Wentorf. Jörn Gollisch leistet Überzeugungsarbeit für den Naturschutz. Warum er immer wieder mit Hundehaltern diskutieren muss.
Ein Schwarzspecht, das Nest einer Haselmaus und in ein, zwei Monaten, wenn die Amphibienwanderung beginnt, vielleicht sogar eine Kreuzkröte? Bei einem Rundgang durch sein Revier kann Jörn Gollisch, Ranger der Stiftung Naturschutz Schleswig-Holstein, viel entdecken, hinzulernen und auch erleben. Alle ein bis zwei Wochen ist er seit September 22 in der Wentorfer Lohe unterwegs. Seine Aufgaben: Präsenz zeigen, in der Lohe nach dem Rechten sehen, informieren, künftig auch Führungen und vor allem Überzeugungsarbeit für den Naturschutz leisten. Denn da die Besucher des Naherholungsgebietes und ehemaligen Truppenübungsplatzes mindestens ebenso vielfältig sind wie die Landschaft, birgt die Lohe auch viel Konfliktpotenzial.
Dennoch sagt der 45-Jährige: „Meine Stelle als Ranger bei der Stiftung Naturschutz ist beruflich bisher das Beste, was mir in meinem Leben passiert ist.“ Denn er könne sich draußen in der Natur aufhalten, habe Kontakt zu Menschen und lerne in Sachen Naturschutz noch dazu. Der Familienvater hat Ökologie studiert und in Wales seinen Master of Science gemacht, bevor er freiberuflich in die Umweltbildung ging. „Das war gerade in den Wintermonaten oft hart“, verrät er.

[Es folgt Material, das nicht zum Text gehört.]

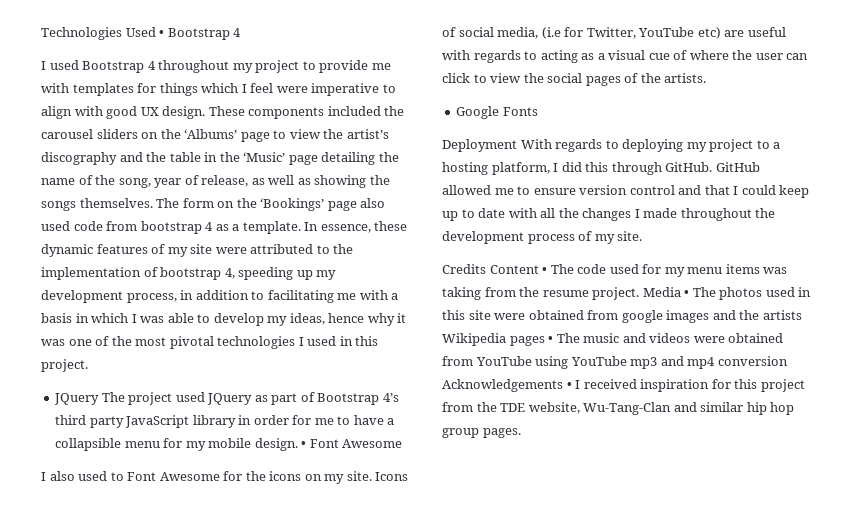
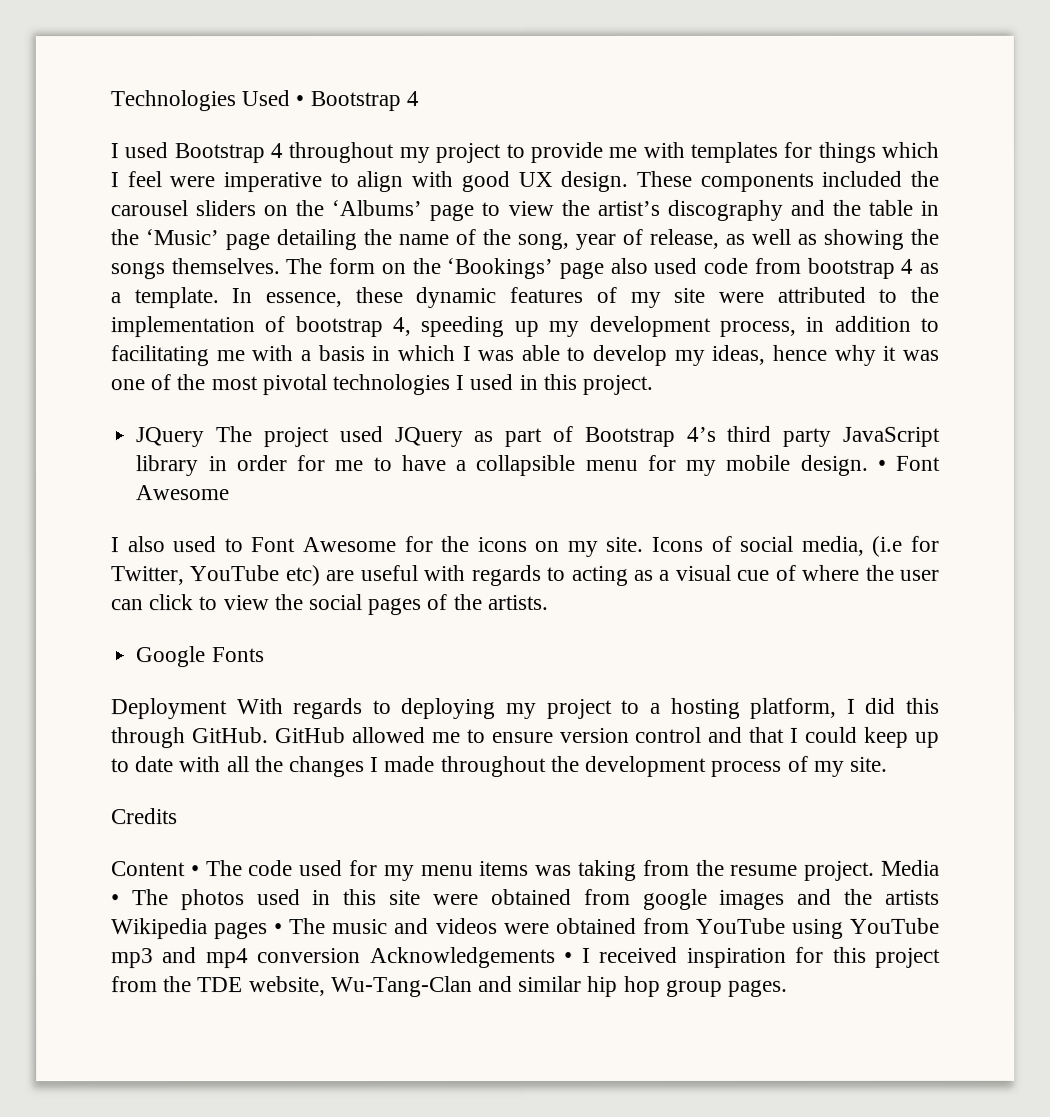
(486, 269) none -> (178, 816) //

Ranger muss sich in der Wentorfer Lohe oft mit Hundehaltern auseinandersetzen
Streitpunkt Nummer eins in der Lohe sind die Hunde, weil sie von ihren Herrchen und Frauchen häufig nicht angeleint werden. So hat Jörn Gollisch auf seinem Rundgang mit seinen Kollegen Maria Jung, Tim Kruse und Björn Schulz schon wieder mit fünf Hundehaltern gesprochen und sie darum gebeten, ihre Vierbeiner doch anzuleinen.

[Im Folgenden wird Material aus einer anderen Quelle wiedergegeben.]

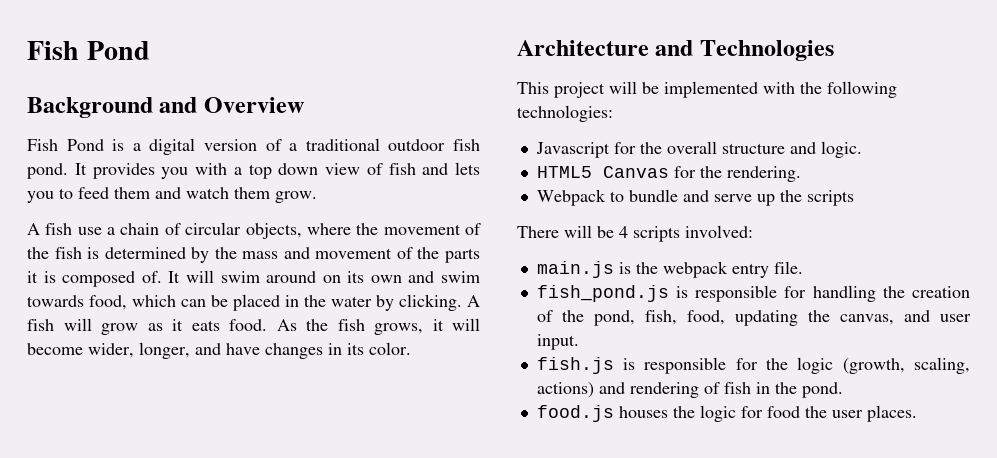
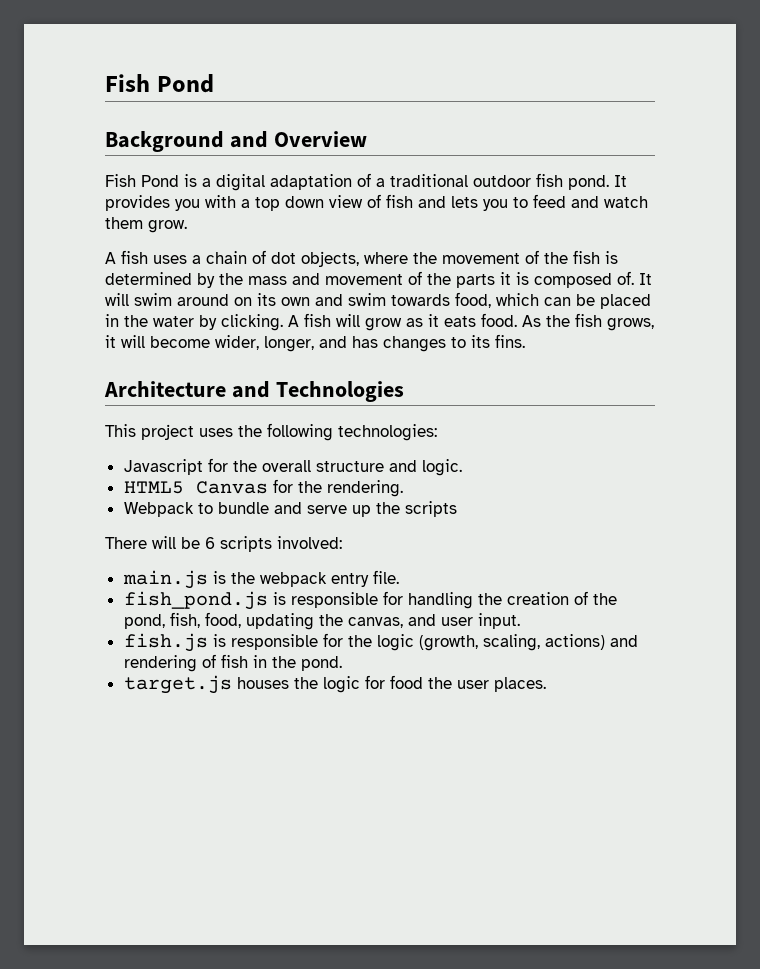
[203,139,257,151] version -> [270,174,352,190] adaptation
[114,187,150,199] them -> (566, 201) none
[77,227,102,235] use -> [153,255,187,264] uses
[185,222,242,235] circular -> [271,252,296,264] dot
[226,342,411,359] have changes in its color. -> [352,334,525,352] has changes to its fins.
[609,81,795,98] will be implemented with -> [199,428,233,437] uses
[619,226,628,238] 4 -> [205,537,215,549] 6
[536,405,614,422] food.js -> [123,675,232,694] target.js

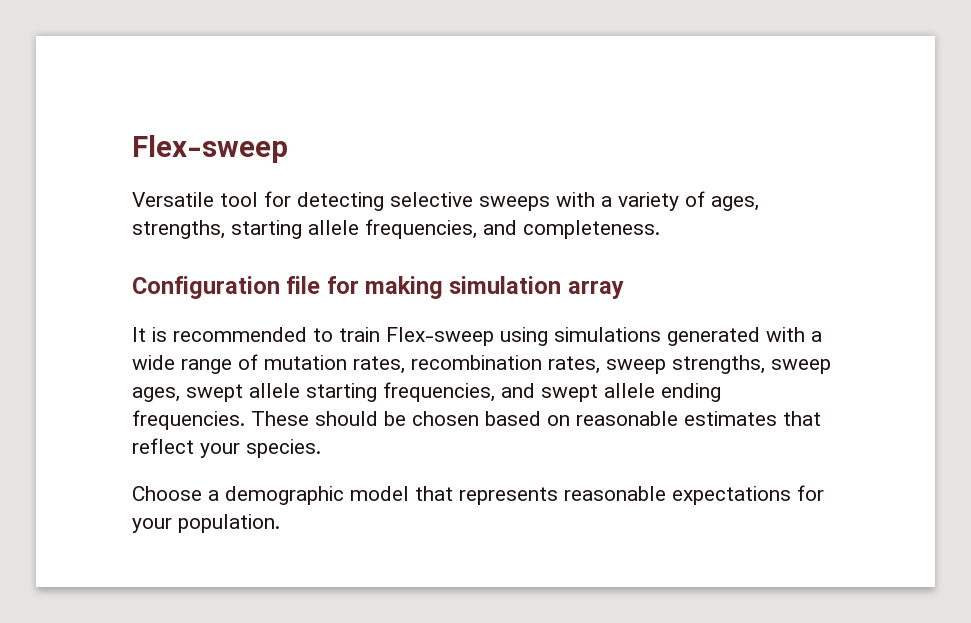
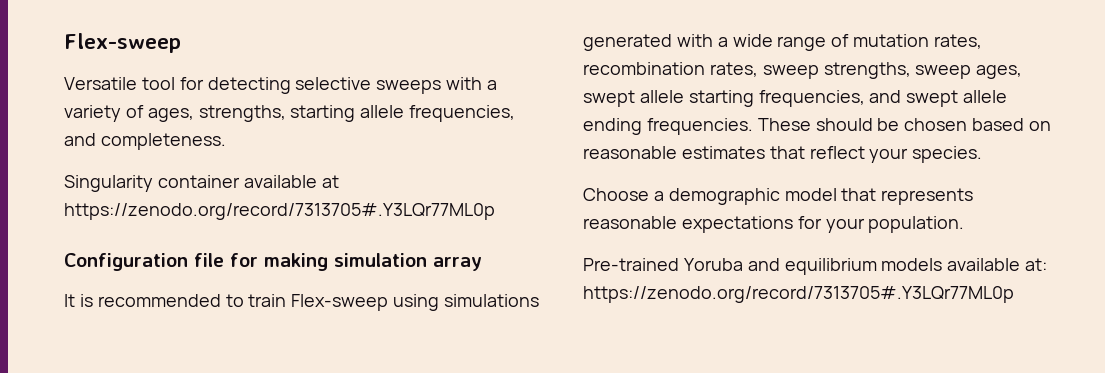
(660, 229) none -> [64,175,339,192] [64,203,495,220] // Singularity container available at https://zenodo.org/record/7313705#.Y3LQr77ML0p
(280, 523) none -> [583,258,1048,275] [583,286,1014,303] // Pre-trained Yoruba and equilibrium models available at: https://zenodo.org/record/7313705#.Y3LQr77ML0p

Das habe bisher immer geklappt, denn Sonderrechte oder andere Möglichkeiten hat er auch nicht: „Wir dürfen nur informieren und darum bitten, die Hunde anzuleinen“, erzählt der Naturschützer. „Das erfordert manchmal etwas Fingerspitzengefühl. Im Zweifel können wir noch die Polizei rufen.“ In Schleswig-Holstein gilt – bis auf Freilaufflächen für Hunde – Leinenzwang.

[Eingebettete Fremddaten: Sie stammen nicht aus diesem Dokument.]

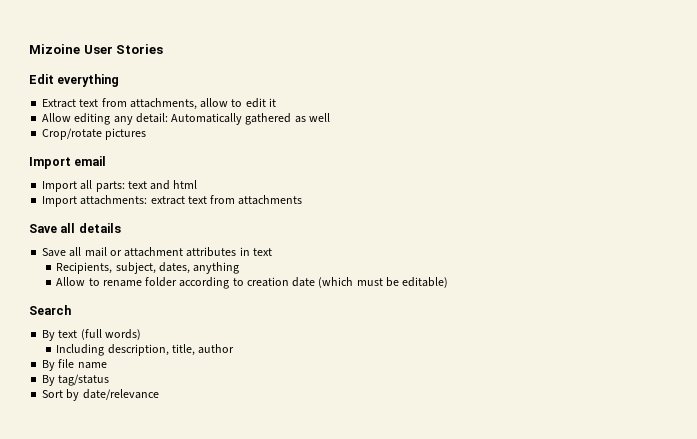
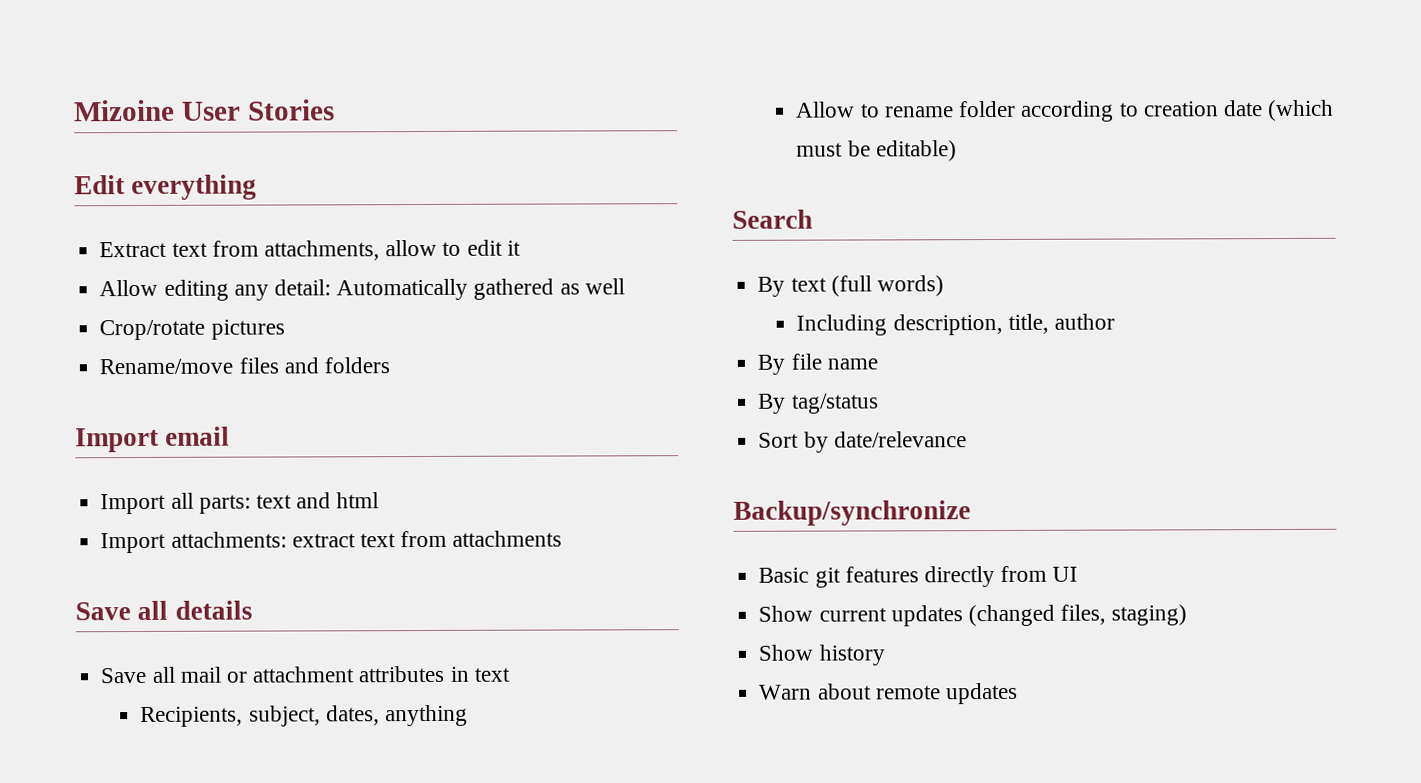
(147, 134) none -> [99,357,390,375] // Rename/move files and folders
(159, 394) none -> [733,500,971,526] [758,565,1079,588] [758,604,1188,627] [758,644,885,666] [759,682,1018,705] // Backup/synchronize // Basic git features directly from UI // Show current updates (changed files, staging) // Show history // Warn about remote updates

Auch brave Hunde können das Ökosystem empfindlich stören
Frei laufende Hunde könnten einerseits Wild hetzen, aber andererseits auch unauffälligere, kleine Tiere stören. Eine Haselmaus beispielsweise, die im Winterschlaf geweckt wird, fährt ihre Körpertemperatur von vier Grad auf 38,7 Grad rauf. Das kann ihr kleiner Organismus nur zweimal überstehen, dann sind all ihre Energiereserven aufgebraucht. Hunde, die in Amphibiengewässern planschen oder trinken tragen dort Stickstoffe ein, die beispielsweise die Kreuzkröte nicht verträgt. Sie brauchen reine, fischfreie Pioniergewässer. Pferde seien in der Lohe kein Naturschutzproblem, da Reiter und Pferdehalterinnen meist auf den ausgewiesenen Wegen blieben.
Die Stiftung habe aber durchaus etwas für Hunde übrig: So hat die Stiftung für sie extra eine Freilauffläche auf der Lohe eingerichtet. Dort gibt es auch eine Wasserpumpe, um den Vierbeinern etwas zu trinken zu bieten. Und im Winter bringt Jörn Gollisch Wasser im Kanister an die Pumpe. Außerdem hat die Stiftung mit Schildern vor ausliegenden Hundegiftködern gewarnt. „Uns sind aber keine weiteren Fälle, bis auf den einen im Herbst gemeldet worden“, sagt der 45-Jährige. Verursacher von Problemen seien meist die Menschen, nicht die Tiere.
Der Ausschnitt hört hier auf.